* _The problem_
Which lines in the records below contain the word "Liberation"? Copy each one.

─── Material for the task ───

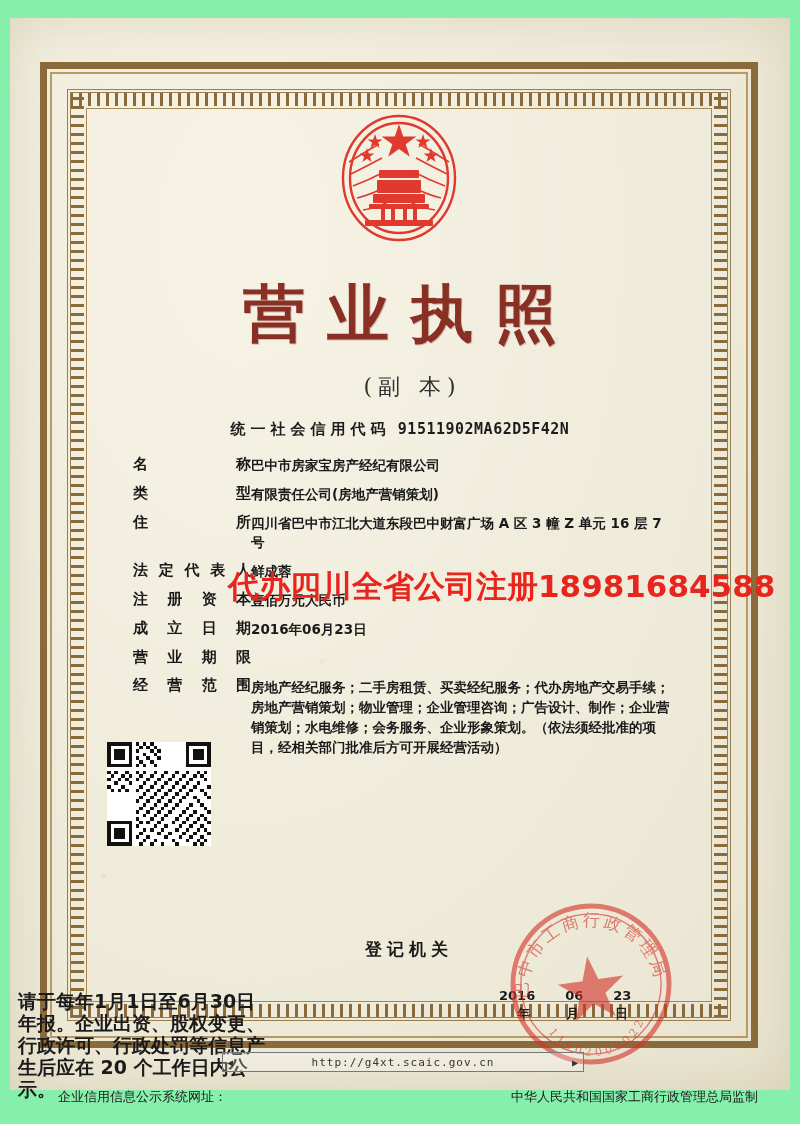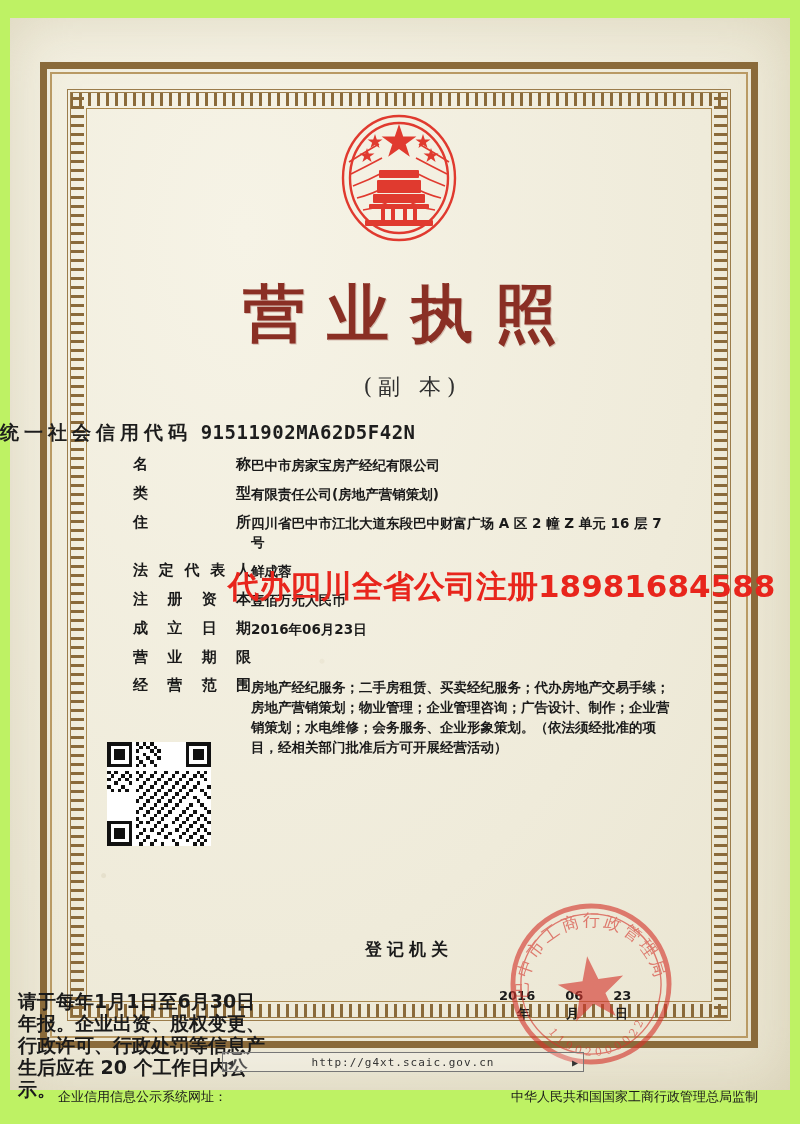--- a/index.html
+++ b/index.html
@@ -12,21 +12,21 @@
     height: 1124px;
     position: relative;
     font-family: "DejaVu Sans", "Liberation Sans", sans-serif;
     overflow: hidden;
   }
 
   
   #page {
     position: absolute;
     inset: 0;
-    background: #bef264;
+    background: #86efac;
   }
   .paper {
     position: absolute;
     left: 10px;
     top: 18px;
     width: 780px;
     height: 1072px;
     background: #f2efe0;
     background-image:
       radial-gradient(ellipse at 30% 20%, #f6f3e6 0%, #efebda 60%, #e9e4d0 100%);
@@ -118,21 +118,22 @@
     font-family: "DejaVu Serif", "Liberation Serif", serif;
     font-size: 22px;
     letter-spacing: 6px;
     color: #2f2f2f;
     margin-left: 25px;
   }
   .credit-code {
     position: absolute;
     left: 0; right: 0;
     top: 420px;
-    font-size: 19px;
+    text-align: center;
+    font-size: 15px;
     letter-spacing: 2px;
     color: #1d1d1d;
     font-weight: 700;
     font-family: "DejaVu Sans", "Liberation Sans", sans-serif;
   }
   .credit-code .label { letter-spacing: 5px; }
   .credit-code .value { letter-spacing: 0.5px; font-family: "DejaVu Sans Mono","Liberation Mono",monospace; }
 
   
   .fields {
@@ -360,21 +361,21 @@
           <span>型</span>
         </div>
       <div class="row-value">有限责任公司(房地产营销策划)</div>
     </div>
 
     <div class="row">
       <div class="row-label">
           <span>住</span>
           <span>所</span>
         </div>
-      <div class="row-value">四川省巴中市江北大道东段巴中财富广场 A 区 2 幢 Z 单元 16 层 7 号</div>
+      <div class="row-value">四川省巴中市江北大道东段巴中财富广场 A 区 3 幢 Z 单元 16 层 7 号</div>
     </div>
 
     <div class="row">
       <div class="row-label">
           <span>法</span>
           <span>定</span>
           <span>代</span>
           <span>表</span>
           <span>人</span>
         </div>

───

* _Solution for this exercise_
     font-family: "DejaVu Sans", "Liberation Sans", sans-serif;
     font-family: "DejaVu Serif", "Liberation Serif", serif;
     font-family: "DejaVu Sans", "Liberation Sans", sans-serif;
   .credit-code .value { letter-spacing: 0.5px; font-family: "DejaVu Sans Mono","Liberation Mono",monospace; }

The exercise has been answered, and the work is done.